• Exercise prompt
Copy every line below that has the word "preview" in it.

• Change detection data

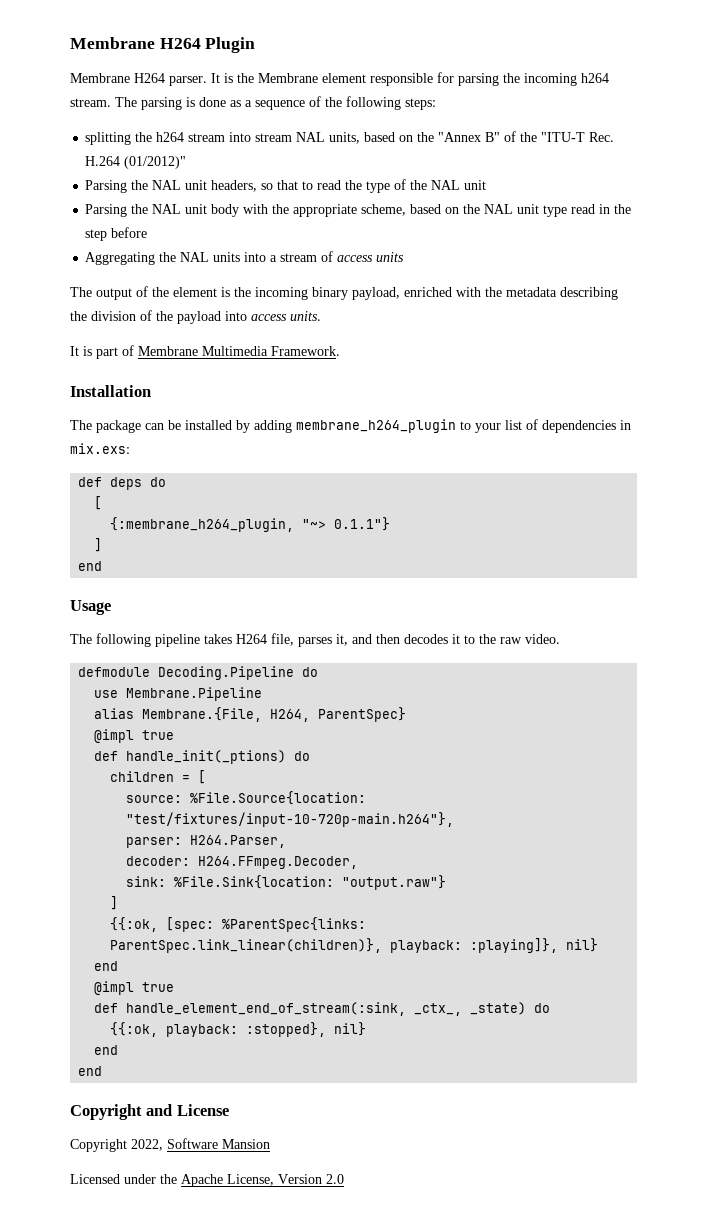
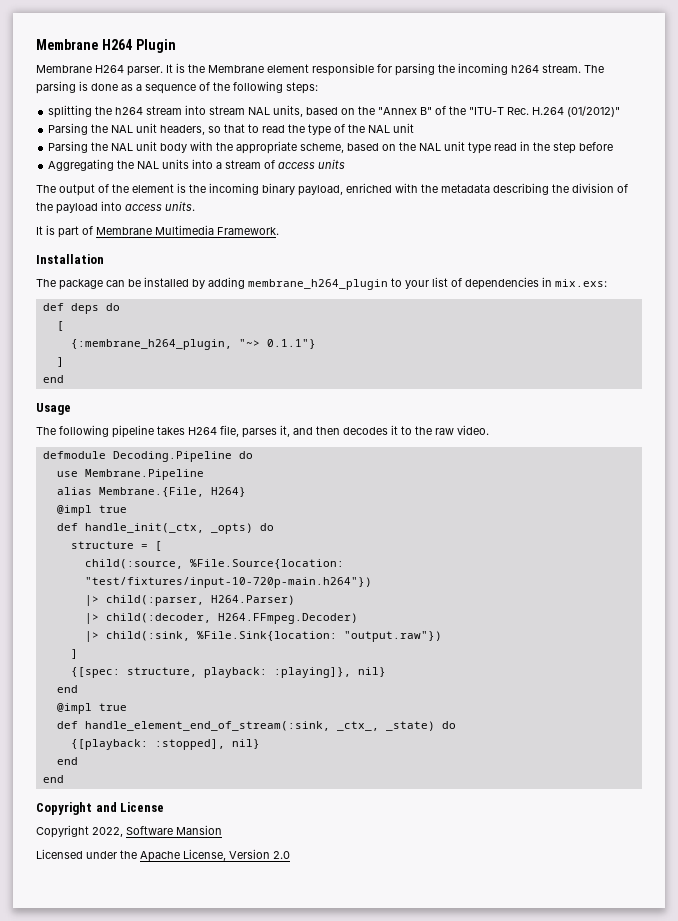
[270,707,407,722] [94,729,175,743] [94,750,311,764] [110,771,175,782] H264, ParentSpec} // @impl true // def handle_init(_ptions) do // children -> [210,487,246,497] [56,505,127,516] [56,523,274,534] [70,541,134,549] H264} // @impl true // def handle_init(_ctx, _opts) do // structure
[126,791,367,805] [126,812,455,827] [126,835,287,848] [126,856,359,869] [126,875,447,890] [110,896,119,910] [110,917,367,932] [110,938,383,953] source: %File.Source{location: "test/fixtures/input-10-720p-main.h264"}, // parser: H264.Parser, // decoder: H264.FFmpeg.Decoder, // sink: %File.Sink{location: "output.raw"} // ] // {{:ok, [spec: %ParentSpec{links: ParentSpec.link_linear(children)}, -> [84,559,344,569] [84,577,372,588] [84,595,295,606] [84,613,358,624] [84,631,442,642] [70,649,78,659] [70,667,197,678] child(:source, %File.Source{location: "test/fixtures/input-10-720p-main.h264"}) // |> child(:parser, H264.Parser) // |> child(:decoder, H264.FFmpeg.Decoder) // |> child(:sink, %File.Sink{location: "output.raw"}) // ] // {[spec: structure,
[110,1022,327,1037] {{:ok, playback: :stopped}, -> [70,739,225,750] {[playback: :stopped],

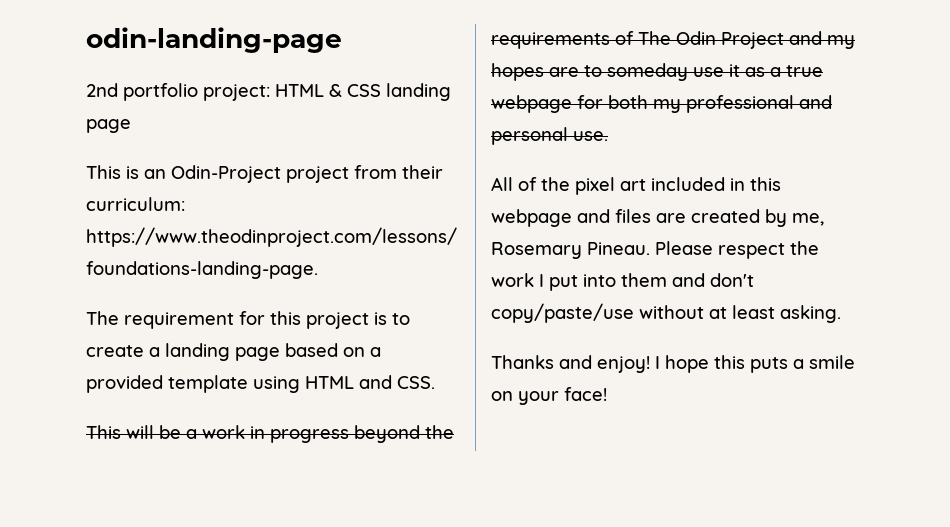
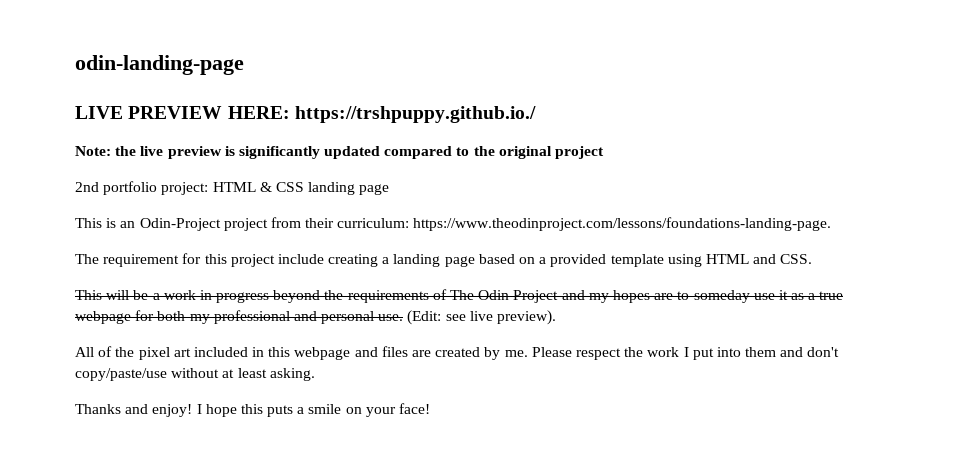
(342, 40) none -> [75,106,536,123] [75,146,605,159] // LIVE PREVIEW HERE: https://trshpuppy.github.io./ // Note: the live preview is significantly updated compared to the original project
[374,312,410,325] [86,345,144,357] is to create -> [277,254,379,267] include creating
(608, 136) none -> [407,310,557,325] (Edit: see live preview).
[792,213,824,226] [491,242,650,259] me, Rosemary Pineau. -> [504,350,528,357] me.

• Expected output
(342, 40) none -> [75,106,536,123] [75,146,605,159] // LIVE PREVIEW HERE: https://trshpuppy.github.io./ // Note: the live preview is significantly updated compared to the original project
(608, 136) none -> [407,310,557,325] (Edit: see live preview).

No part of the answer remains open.